Charles turned into the crush of disembarking strap-hangers to plant his coin in the slot and hurry through it. He ran at the train. The doors were closing, and he put his hand inside and pressed them open again with the aid of an electronic eye which had not kicked in until Charles felt real pain. He squeezed in among the press of other passengers, who looked up at him as though his size were something he was guilty of.
Now the train was in motion and the public address system was making an announcement to the passengers. He couldn’t make out the individual words among the garble of mechanics and the garble of a man who was eating his lunch as he addressed the riders over the loudspeaker in what was obviously his second, and recently acquired language.
“What is he saying?” Charles asked a woman who had the bored look of having been this route many times. The woman only shrugged.

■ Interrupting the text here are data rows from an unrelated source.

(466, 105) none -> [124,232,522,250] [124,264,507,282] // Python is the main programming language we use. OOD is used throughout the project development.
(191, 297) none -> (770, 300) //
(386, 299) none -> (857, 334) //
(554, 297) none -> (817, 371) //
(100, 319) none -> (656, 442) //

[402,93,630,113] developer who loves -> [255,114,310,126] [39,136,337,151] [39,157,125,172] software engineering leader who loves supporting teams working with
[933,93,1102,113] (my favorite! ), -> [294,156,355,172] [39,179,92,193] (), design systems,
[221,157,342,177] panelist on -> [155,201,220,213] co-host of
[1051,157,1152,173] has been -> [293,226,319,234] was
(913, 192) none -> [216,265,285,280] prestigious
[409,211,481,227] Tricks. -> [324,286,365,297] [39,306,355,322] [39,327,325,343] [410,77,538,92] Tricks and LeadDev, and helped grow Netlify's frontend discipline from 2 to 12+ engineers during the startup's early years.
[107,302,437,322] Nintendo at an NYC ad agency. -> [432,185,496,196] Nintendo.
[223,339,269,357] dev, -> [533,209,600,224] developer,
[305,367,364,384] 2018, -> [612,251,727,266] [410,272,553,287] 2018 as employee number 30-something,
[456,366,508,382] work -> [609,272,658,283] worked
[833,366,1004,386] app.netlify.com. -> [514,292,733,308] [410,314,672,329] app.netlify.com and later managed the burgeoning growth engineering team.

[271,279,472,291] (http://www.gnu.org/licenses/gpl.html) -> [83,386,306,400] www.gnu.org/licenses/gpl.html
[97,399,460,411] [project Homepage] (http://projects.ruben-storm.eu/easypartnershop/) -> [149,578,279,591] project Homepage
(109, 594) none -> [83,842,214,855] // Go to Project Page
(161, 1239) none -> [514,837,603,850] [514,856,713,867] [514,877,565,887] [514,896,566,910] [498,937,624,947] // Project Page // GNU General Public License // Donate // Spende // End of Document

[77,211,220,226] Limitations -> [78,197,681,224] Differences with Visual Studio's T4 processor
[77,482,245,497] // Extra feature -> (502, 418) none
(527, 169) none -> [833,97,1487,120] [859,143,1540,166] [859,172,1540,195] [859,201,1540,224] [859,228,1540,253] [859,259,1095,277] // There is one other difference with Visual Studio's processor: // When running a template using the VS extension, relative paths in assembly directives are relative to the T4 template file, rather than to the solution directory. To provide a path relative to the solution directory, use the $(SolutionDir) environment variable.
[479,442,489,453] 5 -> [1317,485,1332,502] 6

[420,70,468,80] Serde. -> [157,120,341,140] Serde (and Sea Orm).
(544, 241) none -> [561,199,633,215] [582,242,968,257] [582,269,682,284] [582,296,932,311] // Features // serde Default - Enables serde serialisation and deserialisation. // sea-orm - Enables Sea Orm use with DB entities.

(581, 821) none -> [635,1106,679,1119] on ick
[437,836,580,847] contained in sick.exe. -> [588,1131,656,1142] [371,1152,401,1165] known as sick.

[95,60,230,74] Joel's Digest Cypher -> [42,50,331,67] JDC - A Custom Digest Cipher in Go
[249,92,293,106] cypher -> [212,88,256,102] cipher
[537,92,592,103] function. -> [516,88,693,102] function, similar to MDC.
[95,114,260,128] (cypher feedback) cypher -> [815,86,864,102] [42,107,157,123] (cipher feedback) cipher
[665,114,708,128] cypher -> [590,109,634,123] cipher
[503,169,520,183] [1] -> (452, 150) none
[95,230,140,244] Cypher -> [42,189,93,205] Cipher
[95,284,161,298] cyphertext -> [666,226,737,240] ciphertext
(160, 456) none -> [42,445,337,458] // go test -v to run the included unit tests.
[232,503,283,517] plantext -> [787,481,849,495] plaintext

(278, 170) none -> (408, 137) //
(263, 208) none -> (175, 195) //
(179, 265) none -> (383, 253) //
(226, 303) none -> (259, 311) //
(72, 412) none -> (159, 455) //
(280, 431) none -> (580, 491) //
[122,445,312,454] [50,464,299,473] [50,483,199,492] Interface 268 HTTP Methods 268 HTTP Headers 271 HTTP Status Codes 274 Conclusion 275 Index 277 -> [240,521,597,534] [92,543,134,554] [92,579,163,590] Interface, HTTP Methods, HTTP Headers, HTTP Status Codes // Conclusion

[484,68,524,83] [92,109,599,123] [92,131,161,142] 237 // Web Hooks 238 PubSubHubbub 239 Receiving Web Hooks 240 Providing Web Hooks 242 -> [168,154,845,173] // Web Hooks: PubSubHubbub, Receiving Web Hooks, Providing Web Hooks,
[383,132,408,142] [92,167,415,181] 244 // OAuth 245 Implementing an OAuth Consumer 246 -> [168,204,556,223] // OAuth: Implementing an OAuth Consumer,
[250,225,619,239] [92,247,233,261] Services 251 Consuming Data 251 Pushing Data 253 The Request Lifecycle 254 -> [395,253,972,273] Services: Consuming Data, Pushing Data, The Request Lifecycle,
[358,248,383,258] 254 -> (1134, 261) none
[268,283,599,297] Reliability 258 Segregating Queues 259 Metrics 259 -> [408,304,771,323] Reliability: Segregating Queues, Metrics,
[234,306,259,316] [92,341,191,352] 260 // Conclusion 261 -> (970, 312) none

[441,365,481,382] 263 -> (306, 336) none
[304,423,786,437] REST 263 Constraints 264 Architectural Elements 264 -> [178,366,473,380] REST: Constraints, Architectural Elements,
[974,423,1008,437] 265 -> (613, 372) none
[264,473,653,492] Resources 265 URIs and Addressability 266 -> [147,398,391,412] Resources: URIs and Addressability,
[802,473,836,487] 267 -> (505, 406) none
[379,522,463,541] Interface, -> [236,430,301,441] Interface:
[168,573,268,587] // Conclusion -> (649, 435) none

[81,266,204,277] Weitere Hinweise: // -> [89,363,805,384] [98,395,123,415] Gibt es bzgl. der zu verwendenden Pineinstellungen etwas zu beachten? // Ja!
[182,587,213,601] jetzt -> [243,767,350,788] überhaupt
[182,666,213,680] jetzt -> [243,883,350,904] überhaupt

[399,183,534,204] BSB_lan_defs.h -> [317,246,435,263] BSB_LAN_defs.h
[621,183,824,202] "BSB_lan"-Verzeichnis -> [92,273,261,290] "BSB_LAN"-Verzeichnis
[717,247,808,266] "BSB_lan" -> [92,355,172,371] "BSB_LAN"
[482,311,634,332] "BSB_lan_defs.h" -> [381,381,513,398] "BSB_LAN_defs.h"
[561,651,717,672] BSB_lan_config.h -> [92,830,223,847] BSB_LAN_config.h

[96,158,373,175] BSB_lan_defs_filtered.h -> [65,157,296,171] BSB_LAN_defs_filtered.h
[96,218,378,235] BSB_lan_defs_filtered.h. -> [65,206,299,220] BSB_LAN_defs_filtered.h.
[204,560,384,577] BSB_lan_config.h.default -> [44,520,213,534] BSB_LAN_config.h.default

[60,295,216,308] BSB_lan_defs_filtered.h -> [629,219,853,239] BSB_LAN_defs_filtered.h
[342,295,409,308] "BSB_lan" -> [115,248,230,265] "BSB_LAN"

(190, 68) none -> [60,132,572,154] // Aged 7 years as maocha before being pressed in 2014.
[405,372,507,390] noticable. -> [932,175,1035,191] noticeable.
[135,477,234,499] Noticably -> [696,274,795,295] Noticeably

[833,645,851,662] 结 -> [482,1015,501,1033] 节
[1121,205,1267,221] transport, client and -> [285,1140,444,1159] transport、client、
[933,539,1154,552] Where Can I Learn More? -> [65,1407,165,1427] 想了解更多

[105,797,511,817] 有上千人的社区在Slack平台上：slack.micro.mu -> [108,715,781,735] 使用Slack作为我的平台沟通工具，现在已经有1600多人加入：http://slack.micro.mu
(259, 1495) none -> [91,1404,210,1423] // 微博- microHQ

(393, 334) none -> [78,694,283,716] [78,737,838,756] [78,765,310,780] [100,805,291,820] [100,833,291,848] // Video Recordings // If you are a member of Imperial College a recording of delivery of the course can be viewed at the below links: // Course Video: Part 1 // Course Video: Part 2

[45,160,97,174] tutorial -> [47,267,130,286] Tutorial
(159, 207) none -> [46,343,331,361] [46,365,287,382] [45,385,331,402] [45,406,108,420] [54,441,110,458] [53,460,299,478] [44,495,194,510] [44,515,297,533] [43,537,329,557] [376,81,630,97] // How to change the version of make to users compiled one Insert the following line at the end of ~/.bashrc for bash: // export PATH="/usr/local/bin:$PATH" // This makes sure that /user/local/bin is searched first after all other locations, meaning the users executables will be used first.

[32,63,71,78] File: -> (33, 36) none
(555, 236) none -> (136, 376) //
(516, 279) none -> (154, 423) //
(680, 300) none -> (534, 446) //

It was Amanda, by his side, who answered his worst fears. “He’s saying what they always say. No matter where you’re going, you can’t get there from here.”
When the train did stop again, he discovered the local had turned into an express. Guessing by the lynch mob attitude of other passengers, who were far more irritated than the shrugging woman, this change of route was a whim of the engineer. When he saw the light of day and the first street sign, he knew he was miles out of his way, and he began to run.
“You were standing down by the water when she nailed you on the lie. She was going to give your wife all the evidence she needed to divorce you for cause. You panicked and grabbed her by the arm. First you stunned her, and then you killed her. Then you ran away . . . like the dog.”